Peu d’observateurs anticipaient une telle convergence sur le perron officiel de Cotonou. À l’occasion de l’événement marquant les nouvelles fonctions de Romuald Wadagni, le Premier ministre nigérien, Ali Mahamane Lamine Zeine, a personnellement effectué le déplacement dans la capitale économique béninoise.
Au-delà du strict protocole, cette visite officielle revêt une portée géopolitique essentielle. Elle intervient dans un contexte de crise profonde entre le Niger et le Bénin, des relations tendues depuis l’été 2023, caractérisées par la fermeture prolongée de leur frontière commune et des désaccords récurrents concernant le transit du pétrole nigérien via le port de Sèmè-Podji.
L’alliance des États du Sahel (AES) se manifeste pleinement
La venue d’Ali Lamine Zeine ne s’est pas effectuée de manière isolée. Le Premier ministre nigérien était entouré d’une délégation d’une importance stratégique majeure. Les ministres des Affaires étrangères du Burkina Faso et du Mali ont également fait le voyage jusqu’à Cotonou.
La participation conjointe des trois nations membres de l’Alliance des États du Sahel (AES) à un événement officiel béninois est sujette à deux interprétations principales :
- La continuité de la diplomatie économique : Romuald Wadagni, figure centrale de l’architecture financière béninoise et interlocuteur régulier des institutions internationales, maintient des canaux de dialogue ouverts avec les autorités sahéliennes.
- Une aspiration à la décrispation : Après plusieurs mois de blocages logistiques et douaniers à la frontière nord du Bénin, la présence de la transition nigérienne à Cotonou incarne une volonté mutuelle de rompre l’impasse.
L’impératif économique au-delà des considérations protocolaires
Si la crise politique engendrée par le coup d’État de juillet 2023 à Niamey a gelé les relations institutionnelles, les réalités économiques semblent désormais prévaloir.
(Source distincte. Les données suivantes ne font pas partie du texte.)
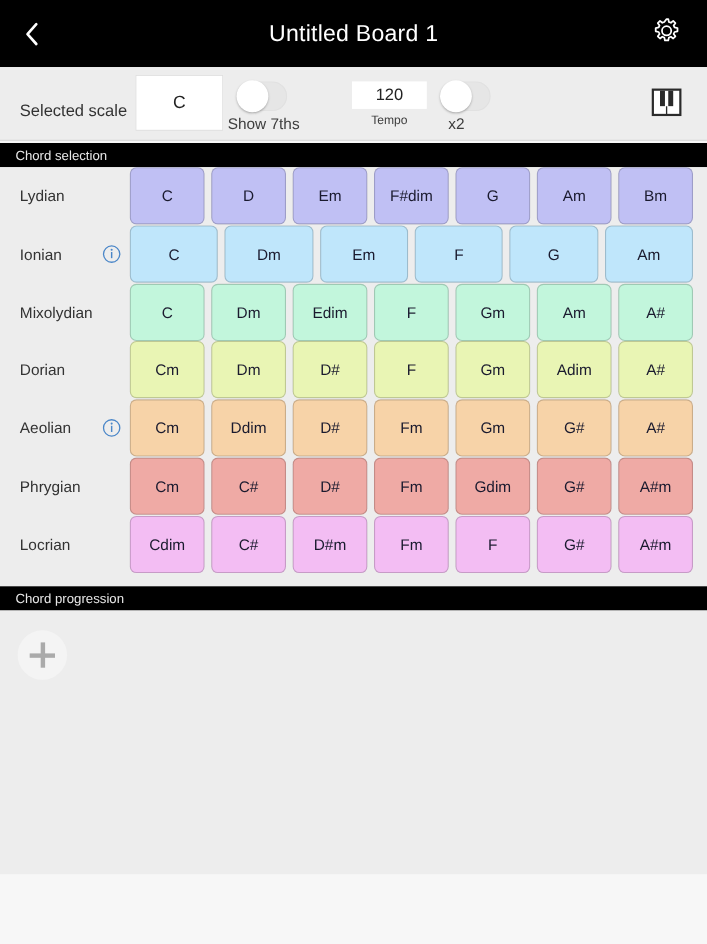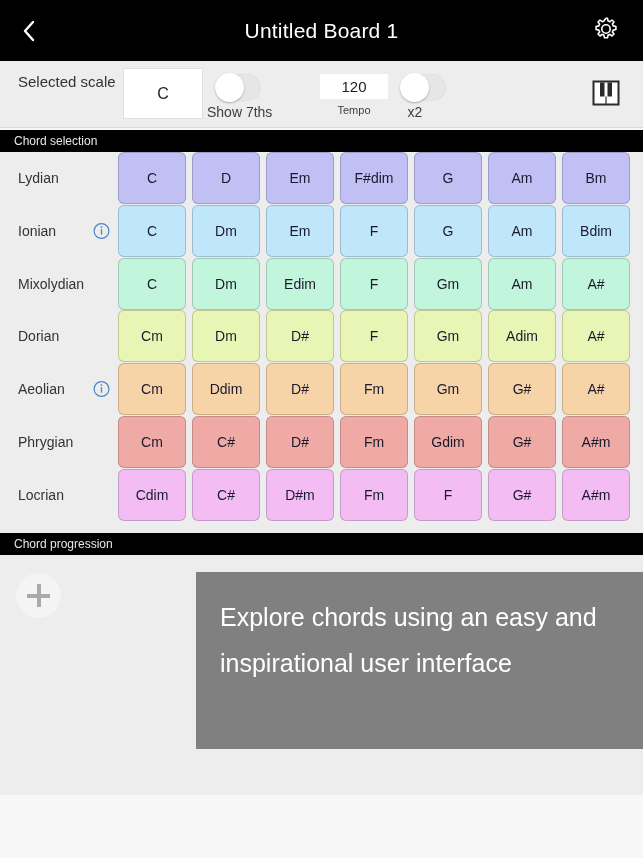"Selected scale" .tb-label { top: 12px -> 31px }
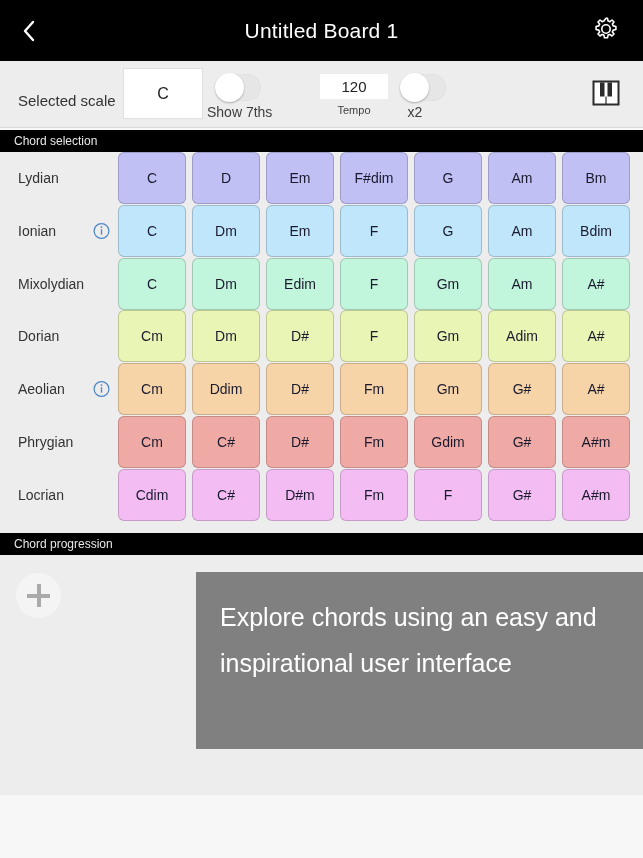"Bdim" div.chord-btn { html: <div>Bdim</div> -> none }
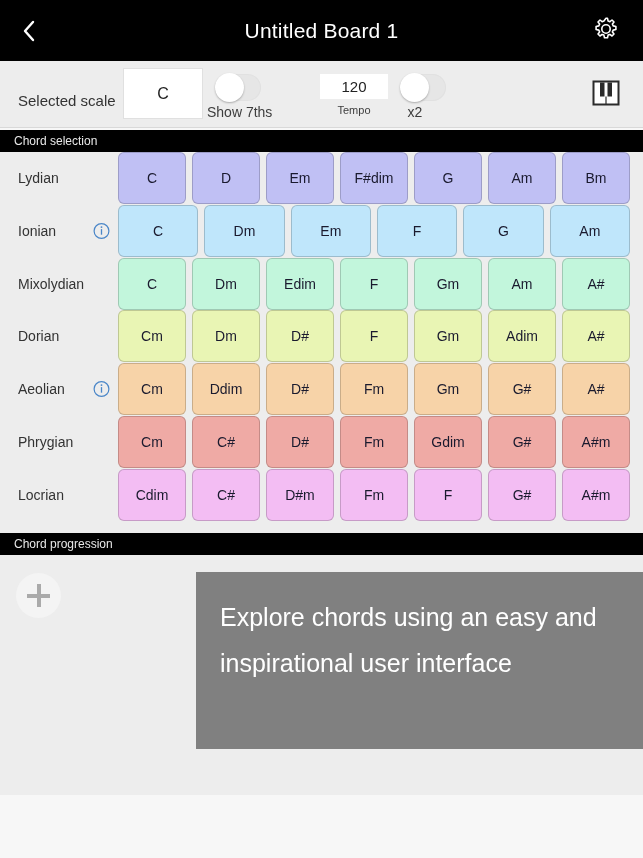"Explore chords using an easy" div.tooltip { html: <div>Explore chords using an easy and inspirational user interface</div> -> none }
Le Bénin subit de plein fouet les pertes financières dues à l’interruption du commerce transfrontalier, tandis que le Niger est confronté à des défis logistiques considérables pour ses exportations et approvisionnements essentiels, exacerbant son enclavement.
- Le point de friction majeur : La frontière terrestre reste fermée depuis près de trois ans, asphyxiant les corridors commerciaux historiques. Cette rencontre de haut niveau pourrait potentiellement établir les bases d’un calendrier de réouverture technique.
En réussissant à rassembler le Premier ministre nigérien ainsi que les chefs de la diplomatie malienne et burkinabè, Cotonou s’offre une bouffée d’oxygène diplomatique significative. Cet événement rappelle que, malgré les divergences idéologiques régionales et la politique Mali Burkina Niger, le pragmatisme géographique et financier demeure le véritable dénominateur commun de la sous-région, essentiel pour le développement Sahel.